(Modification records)
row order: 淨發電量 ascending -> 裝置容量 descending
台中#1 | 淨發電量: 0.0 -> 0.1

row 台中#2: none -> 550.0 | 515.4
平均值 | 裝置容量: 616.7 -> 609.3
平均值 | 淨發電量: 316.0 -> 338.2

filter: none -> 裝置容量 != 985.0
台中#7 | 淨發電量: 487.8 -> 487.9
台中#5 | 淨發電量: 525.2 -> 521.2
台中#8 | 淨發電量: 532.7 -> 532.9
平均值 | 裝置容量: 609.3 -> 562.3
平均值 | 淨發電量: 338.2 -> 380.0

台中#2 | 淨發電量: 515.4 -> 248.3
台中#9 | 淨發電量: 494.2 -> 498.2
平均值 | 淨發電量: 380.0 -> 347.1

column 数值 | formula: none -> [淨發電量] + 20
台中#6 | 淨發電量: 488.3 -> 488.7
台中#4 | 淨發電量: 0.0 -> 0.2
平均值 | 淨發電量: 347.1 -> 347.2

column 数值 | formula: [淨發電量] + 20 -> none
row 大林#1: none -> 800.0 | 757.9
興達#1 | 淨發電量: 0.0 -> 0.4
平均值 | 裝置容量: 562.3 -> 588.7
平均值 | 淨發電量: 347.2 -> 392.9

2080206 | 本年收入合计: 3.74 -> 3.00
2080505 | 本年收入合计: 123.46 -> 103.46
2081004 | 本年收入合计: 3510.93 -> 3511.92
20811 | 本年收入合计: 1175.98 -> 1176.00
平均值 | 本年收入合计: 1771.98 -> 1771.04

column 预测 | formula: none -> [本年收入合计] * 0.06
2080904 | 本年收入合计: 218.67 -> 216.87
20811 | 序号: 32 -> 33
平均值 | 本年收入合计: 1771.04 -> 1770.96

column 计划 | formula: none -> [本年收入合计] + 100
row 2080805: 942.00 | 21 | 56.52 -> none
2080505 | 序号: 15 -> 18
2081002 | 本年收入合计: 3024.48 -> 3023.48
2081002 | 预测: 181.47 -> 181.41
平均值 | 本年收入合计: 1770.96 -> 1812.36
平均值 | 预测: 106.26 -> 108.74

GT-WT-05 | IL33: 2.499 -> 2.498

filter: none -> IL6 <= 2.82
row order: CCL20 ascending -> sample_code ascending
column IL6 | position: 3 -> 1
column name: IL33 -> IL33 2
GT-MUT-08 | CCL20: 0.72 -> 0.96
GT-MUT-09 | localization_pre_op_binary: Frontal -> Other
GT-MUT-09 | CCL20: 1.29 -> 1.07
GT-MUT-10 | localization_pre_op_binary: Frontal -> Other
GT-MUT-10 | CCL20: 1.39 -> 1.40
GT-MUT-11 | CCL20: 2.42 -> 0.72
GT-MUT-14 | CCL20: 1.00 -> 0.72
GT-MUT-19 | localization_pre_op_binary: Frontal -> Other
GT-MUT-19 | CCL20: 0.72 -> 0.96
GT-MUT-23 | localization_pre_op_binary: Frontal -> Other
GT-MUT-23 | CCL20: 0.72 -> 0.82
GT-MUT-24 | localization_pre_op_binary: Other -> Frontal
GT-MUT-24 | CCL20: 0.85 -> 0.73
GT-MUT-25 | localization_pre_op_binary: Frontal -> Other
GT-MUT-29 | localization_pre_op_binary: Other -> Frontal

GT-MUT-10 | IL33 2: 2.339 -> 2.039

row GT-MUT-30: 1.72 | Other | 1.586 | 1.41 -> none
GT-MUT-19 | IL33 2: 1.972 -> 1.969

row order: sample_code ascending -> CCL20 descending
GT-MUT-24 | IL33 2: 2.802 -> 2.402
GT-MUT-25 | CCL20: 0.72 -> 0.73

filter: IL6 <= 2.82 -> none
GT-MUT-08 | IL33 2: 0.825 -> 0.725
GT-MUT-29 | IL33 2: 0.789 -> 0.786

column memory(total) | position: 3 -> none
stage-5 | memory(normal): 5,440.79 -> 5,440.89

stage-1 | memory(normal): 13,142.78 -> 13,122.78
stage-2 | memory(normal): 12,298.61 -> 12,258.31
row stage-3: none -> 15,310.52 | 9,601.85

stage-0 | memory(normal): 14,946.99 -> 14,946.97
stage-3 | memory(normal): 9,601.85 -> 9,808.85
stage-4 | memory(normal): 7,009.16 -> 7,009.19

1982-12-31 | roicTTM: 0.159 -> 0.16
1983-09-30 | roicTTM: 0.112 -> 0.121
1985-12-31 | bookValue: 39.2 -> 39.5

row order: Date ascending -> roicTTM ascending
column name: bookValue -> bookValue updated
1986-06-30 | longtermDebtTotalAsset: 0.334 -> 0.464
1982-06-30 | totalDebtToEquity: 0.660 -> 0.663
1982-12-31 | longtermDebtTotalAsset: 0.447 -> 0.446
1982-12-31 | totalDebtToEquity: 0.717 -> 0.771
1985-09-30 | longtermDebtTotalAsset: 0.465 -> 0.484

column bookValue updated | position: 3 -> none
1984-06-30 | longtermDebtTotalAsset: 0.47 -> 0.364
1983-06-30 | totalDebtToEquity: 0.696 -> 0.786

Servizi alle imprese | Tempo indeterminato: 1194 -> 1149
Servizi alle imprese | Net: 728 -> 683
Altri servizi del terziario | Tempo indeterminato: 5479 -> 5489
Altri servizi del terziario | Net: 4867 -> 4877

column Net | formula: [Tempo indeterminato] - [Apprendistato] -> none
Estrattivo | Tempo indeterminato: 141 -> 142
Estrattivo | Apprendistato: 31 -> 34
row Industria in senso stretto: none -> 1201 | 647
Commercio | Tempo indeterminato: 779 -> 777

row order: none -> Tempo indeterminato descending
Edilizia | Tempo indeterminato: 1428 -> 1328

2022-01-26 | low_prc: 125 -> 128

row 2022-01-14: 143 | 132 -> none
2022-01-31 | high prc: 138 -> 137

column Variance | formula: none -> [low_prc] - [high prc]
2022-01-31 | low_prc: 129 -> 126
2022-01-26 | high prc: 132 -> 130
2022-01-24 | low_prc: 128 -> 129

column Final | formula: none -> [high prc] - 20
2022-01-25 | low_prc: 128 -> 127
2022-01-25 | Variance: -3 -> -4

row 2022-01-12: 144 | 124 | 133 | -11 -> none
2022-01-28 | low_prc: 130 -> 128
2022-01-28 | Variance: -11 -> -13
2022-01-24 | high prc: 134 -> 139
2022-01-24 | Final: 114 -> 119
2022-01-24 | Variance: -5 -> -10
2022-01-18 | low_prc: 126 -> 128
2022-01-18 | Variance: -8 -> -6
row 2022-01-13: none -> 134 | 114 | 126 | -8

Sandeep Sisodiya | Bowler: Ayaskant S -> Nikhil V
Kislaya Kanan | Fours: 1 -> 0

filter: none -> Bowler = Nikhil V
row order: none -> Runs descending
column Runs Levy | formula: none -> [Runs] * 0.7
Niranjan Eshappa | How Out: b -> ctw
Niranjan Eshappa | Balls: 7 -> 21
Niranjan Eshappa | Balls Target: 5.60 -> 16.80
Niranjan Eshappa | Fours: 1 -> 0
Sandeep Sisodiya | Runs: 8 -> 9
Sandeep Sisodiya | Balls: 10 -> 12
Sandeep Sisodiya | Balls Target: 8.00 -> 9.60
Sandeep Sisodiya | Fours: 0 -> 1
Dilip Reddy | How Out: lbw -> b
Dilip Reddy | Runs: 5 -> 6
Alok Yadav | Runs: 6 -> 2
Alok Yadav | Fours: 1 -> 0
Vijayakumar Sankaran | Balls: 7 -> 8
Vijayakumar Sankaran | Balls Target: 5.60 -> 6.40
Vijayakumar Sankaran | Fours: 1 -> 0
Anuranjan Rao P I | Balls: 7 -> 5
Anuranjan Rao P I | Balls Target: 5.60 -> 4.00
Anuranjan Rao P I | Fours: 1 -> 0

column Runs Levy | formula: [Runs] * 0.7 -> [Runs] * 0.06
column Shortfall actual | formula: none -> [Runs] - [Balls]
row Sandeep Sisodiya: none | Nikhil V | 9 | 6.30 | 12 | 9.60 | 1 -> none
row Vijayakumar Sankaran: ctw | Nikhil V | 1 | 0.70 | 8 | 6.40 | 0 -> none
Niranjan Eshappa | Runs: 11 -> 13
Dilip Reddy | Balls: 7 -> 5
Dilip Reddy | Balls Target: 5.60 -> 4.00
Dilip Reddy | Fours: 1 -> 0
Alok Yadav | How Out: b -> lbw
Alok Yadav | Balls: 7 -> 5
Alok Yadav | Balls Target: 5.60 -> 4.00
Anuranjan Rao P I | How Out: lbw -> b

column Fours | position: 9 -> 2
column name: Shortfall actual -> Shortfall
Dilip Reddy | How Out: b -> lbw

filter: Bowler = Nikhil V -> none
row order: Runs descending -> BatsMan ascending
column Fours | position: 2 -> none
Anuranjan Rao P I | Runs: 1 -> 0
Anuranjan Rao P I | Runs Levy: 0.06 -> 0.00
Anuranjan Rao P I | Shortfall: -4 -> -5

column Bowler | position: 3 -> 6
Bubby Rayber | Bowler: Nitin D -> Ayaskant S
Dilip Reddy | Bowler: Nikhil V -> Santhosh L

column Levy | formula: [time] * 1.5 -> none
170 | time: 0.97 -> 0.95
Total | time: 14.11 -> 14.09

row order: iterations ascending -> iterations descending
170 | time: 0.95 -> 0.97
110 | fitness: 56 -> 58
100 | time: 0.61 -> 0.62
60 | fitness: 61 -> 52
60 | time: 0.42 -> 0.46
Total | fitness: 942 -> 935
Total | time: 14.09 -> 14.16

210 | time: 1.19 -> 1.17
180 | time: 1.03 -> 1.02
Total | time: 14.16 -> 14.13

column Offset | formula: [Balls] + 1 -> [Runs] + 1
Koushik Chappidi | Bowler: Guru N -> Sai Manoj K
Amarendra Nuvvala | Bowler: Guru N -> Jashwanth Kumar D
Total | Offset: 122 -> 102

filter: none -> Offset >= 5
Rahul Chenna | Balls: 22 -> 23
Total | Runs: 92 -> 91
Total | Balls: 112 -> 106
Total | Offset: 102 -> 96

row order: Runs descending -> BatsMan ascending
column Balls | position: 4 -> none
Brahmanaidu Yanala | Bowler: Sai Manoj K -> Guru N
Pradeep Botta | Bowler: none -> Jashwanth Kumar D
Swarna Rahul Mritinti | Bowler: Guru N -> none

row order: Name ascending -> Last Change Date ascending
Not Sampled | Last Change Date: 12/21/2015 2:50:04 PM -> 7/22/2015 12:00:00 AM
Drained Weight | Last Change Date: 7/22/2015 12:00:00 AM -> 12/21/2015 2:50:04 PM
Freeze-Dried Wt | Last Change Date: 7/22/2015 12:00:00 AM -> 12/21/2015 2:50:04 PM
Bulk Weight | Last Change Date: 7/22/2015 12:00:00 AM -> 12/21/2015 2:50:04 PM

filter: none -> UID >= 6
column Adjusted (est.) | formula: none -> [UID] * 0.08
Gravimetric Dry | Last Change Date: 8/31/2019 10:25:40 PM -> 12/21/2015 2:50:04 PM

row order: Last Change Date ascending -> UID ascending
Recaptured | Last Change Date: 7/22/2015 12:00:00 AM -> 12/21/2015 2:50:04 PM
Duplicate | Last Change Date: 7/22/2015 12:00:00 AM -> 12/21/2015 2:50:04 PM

(What needs to be done) Within the data above, the lines from the one with "Anuranjan Rao P I | Runs Levy: 0.06 -> 0.00" to the one with "column Offset |" must be repeated exactly; no other line belongs in the answer.

(Result of the exercise)
Anuranjan Rao P I | Runs Levy: 0.06 -> 0.00
Anuranjan Rao P I | Shortfall: -4 -> -5

column Bowler | position: 3 -> 6
Bubby Rayber | Bowler: Nitin D -> Ayaskant S
Dilip Reddy | Bowler: Nikhil V -> Santhosh L

column Levy | formula: [time] * 1.5 -> none
170 | time: 0.97 -> 0.95
Total | time: 14.11 -> 14.09

row order: iterations ascending -> iterations descending
170 | time: 0.95 -> 0.97
110 | fitness: 56 -> 58
100 | time: 0.61 -> 0.62
60 | fitness: 61 -> 52
60 | time: 0.42 -> 0.46
Total | fitness: 942 -> 935
Total | time: 14.09 -> 14.16

210 | time: 1.19 -> 1.17
180 | time: 1.03 -> 1.02
Total | time: 14.16 -> 14.13

column Offset | formula: [Balls] + 1 -> [Runs] + 1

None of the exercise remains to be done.